Israël s’est retiré tactiquement de Gaza en 2005. Comme l’a dit, à Londres, un étudiant palestinien que j’ai retrouvé dans un débat quelques années plus tard : « L’armée d’occupation israélienne nous a mis dans une cage, a verrouillé la porte et a jeté la clé au fond de la mer. Pourtant nous avons tenu bon et nous avons dit ‘non’ ».
Israël n’accepte pas le rejet ou la résistance avec équanimité. L’armée a envahi et continue d’envahir quotidiennement les villes et les villages de Cisjordanie. Ses soldats tuent, enlèvent, emprisonnent, torturent et détruisent. Mais nous continuons à dire « non ».
Puis il y a eu les agressions israéliennes non provoquées sur Gaza en 2008, 2012 et 2014, d’une violence inimaginable, avec des armements, interdits au niveau international, qui ont abouti à la destruction quasi totale de Gaza. Ils ont pollué et empoisonné les ressources en eau souterraine au point qu’un rapport des Nations Unies de 2015 indiquait que si cela ne cessait pas, Gaza serait inhabitable d’ici 2020.
Naturellement, rien n’a changé. La situation à Gaza est plus grave que jamais et la population de Gaza est menacée d’asphyxie. Mais elle ne s’est pas couchée pour mourir comme Israël, les États-Unis et leurs alliés le voulaient. Au cours des six dernières semaines, les Palestiniens sont sortis par centaines et par milliers dans la zone dite zone tampon entre Israël et Gaza, pour contester l’occupation et exiger leur droit au retour dans les villes et villages dont ils ont été expulsés, il y a 70 ans aujourd’hui.

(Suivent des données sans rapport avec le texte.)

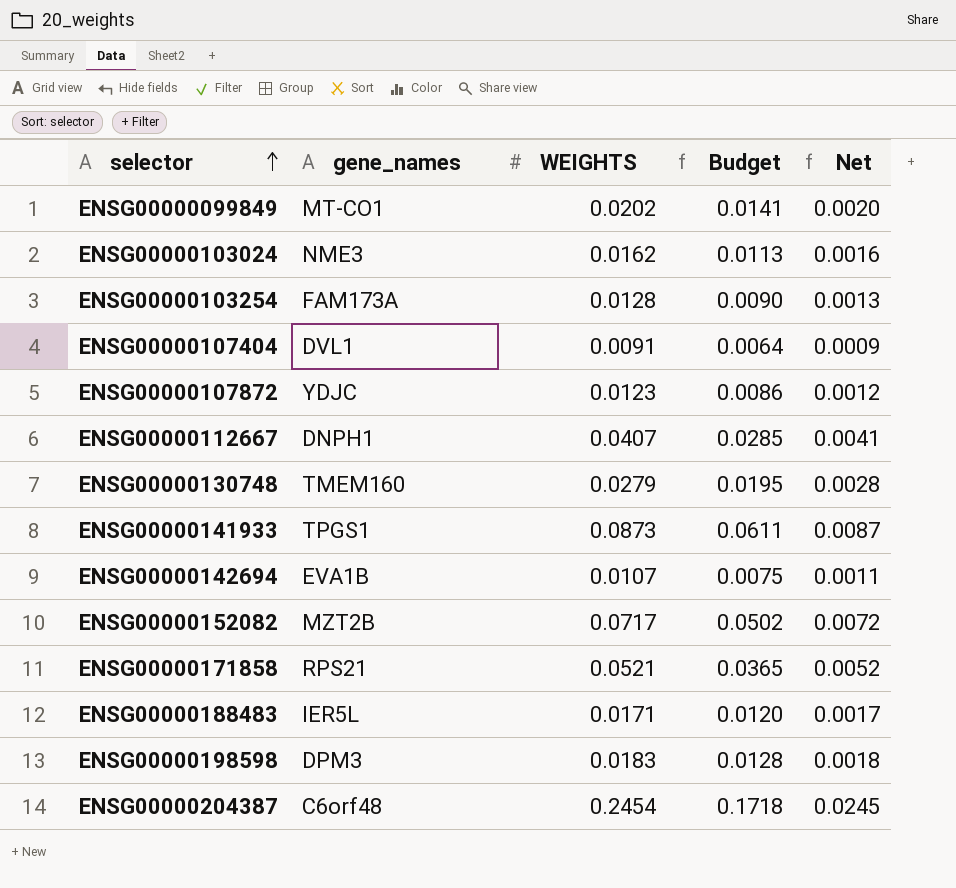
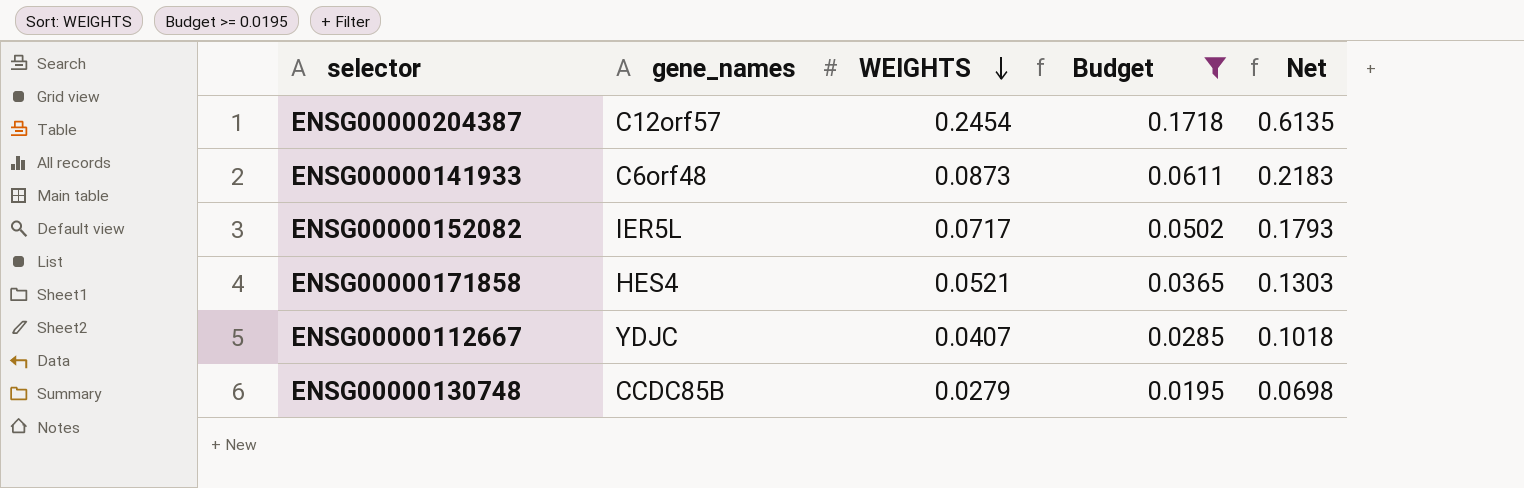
filter: none -> Budget >= 0.0195
row order: selector ascending -> WEIGHTS descending
column Net | formula: [WEIGHTS] * 0.1 -> [WEIGHTS] * 2.5
ENSG00000204387 | gene_names: C6orf48 -> C12orf57
ENSG00000141933 | gene_names: TPGS1 -> C6orf48
ENSG00000152082 | gene_names: MZT2B -> IER5L
ENSG00000171858 | gene_names: RPS21 -> HES4
ENSG00000112667 | gene_names: DNPH1 -> YDJC
ENSG00000130748 | gene_names: TMEM160 -> CCDC85B

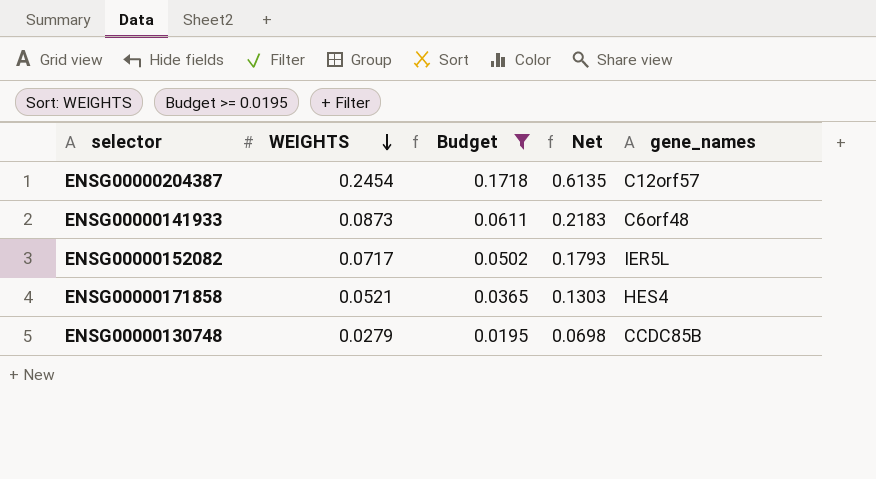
column gene_names | position: 2 -> 5
row ENSG00000112667: YDJC | 0.0407 | 0.0285 | 0.1018 -> none

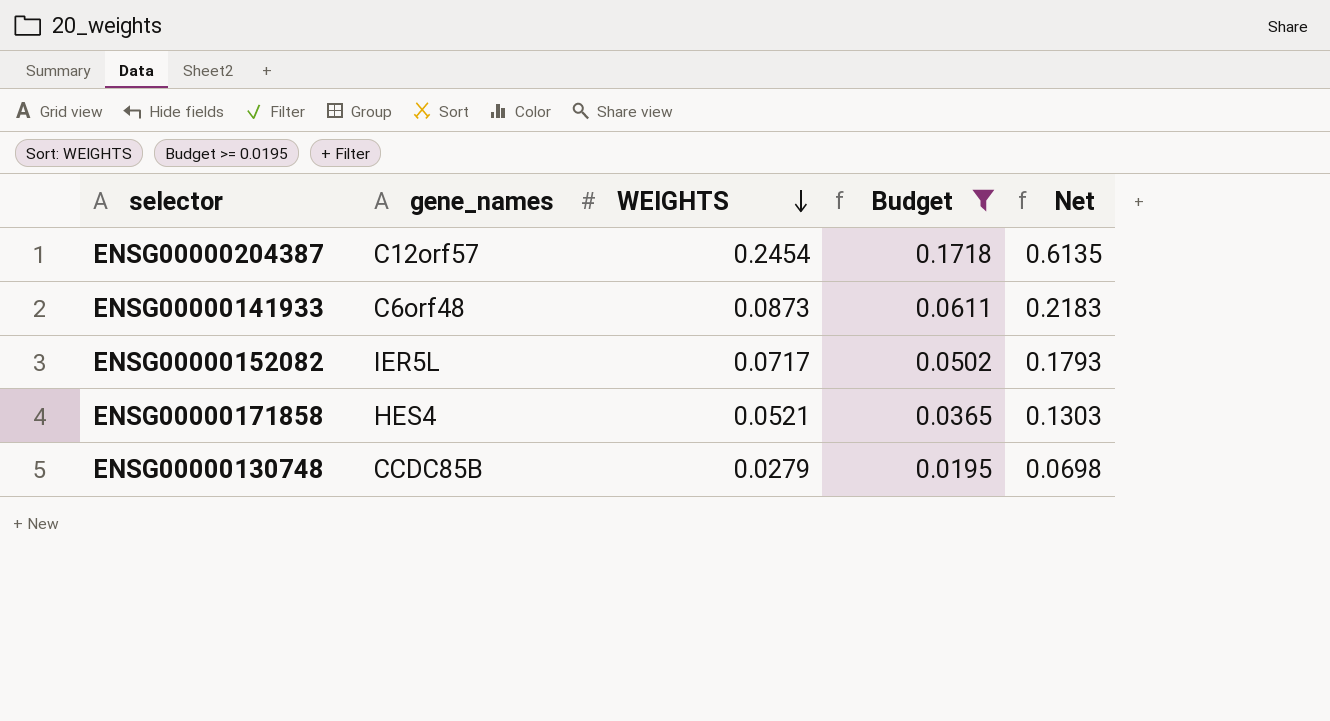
column gene_names | position: 5 -> 2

Le mépris brutal et sans limite de l’armée d’occupation israélienne pour la vie des Palestiniens et pour le droit international a atteint un sommet hier lorsqu’elle a abattu plus de cinquante Palestiniens et blessé plus de 2700 personnes. Aucun Israélien n’a perdu la vie.

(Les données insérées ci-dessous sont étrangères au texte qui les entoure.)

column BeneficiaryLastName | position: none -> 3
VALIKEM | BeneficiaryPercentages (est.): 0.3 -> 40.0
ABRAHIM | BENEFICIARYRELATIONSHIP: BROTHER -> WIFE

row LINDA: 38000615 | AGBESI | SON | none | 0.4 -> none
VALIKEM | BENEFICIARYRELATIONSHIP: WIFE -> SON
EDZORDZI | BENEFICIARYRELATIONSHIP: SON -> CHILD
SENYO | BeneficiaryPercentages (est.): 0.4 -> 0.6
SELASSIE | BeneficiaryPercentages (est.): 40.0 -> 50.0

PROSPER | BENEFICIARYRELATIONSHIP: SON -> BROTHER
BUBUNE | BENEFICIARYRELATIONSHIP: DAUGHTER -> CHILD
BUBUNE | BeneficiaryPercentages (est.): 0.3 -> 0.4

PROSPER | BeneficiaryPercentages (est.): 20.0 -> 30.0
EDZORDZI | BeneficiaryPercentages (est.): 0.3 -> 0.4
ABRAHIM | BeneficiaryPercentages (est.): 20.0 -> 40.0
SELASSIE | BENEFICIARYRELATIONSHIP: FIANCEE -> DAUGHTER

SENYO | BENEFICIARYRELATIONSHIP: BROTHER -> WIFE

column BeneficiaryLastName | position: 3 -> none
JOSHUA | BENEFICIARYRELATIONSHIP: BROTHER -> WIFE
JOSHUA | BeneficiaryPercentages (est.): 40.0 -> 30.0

L’administration Trump et ses sbires blâment le Hamas pour ce massacre. Les « victimes sont à blâmer, disent-ils, pas les agresseurs ».
Pourtant, les Palestiniens, partout en Palestine, tiennent bon et disent haut et fort.
- « Non, nous n’abandonnerons jamais Jérusalem. »
- « Non, tu ne l’emporteras jamais. »
- « C’est notre terre, c’est ici que nous sommes nés et c’est ici que nous vivrons. »
Je conclurais en citant ce qu’un de mes compatriotes de Gaza, Hammad Abu Safiya, un grand-père qui a 14 petits-enfants a dit hier :
« La situation des Palestiniens ne changera jamais sauf si un volcan ou un tremblement de terre détruisait leur État [israélien, NdT]. Alors les Palestiniens pourraient peut-être rentrer chez eux. »
Jafar M Ramini est un écrivain et analyste politique palestinien, basé à Londres, qui vit actuellement à Perth, en Australie occidentale. Il est né à Jénine en 1943 et il avait 5 ans lorsque lui et sa famille ont dû fuir la terreur des gangs de l’Irgoun et du Stern. Obtenir justice pour le peuple de Palestine est l’œuvre d’une vie.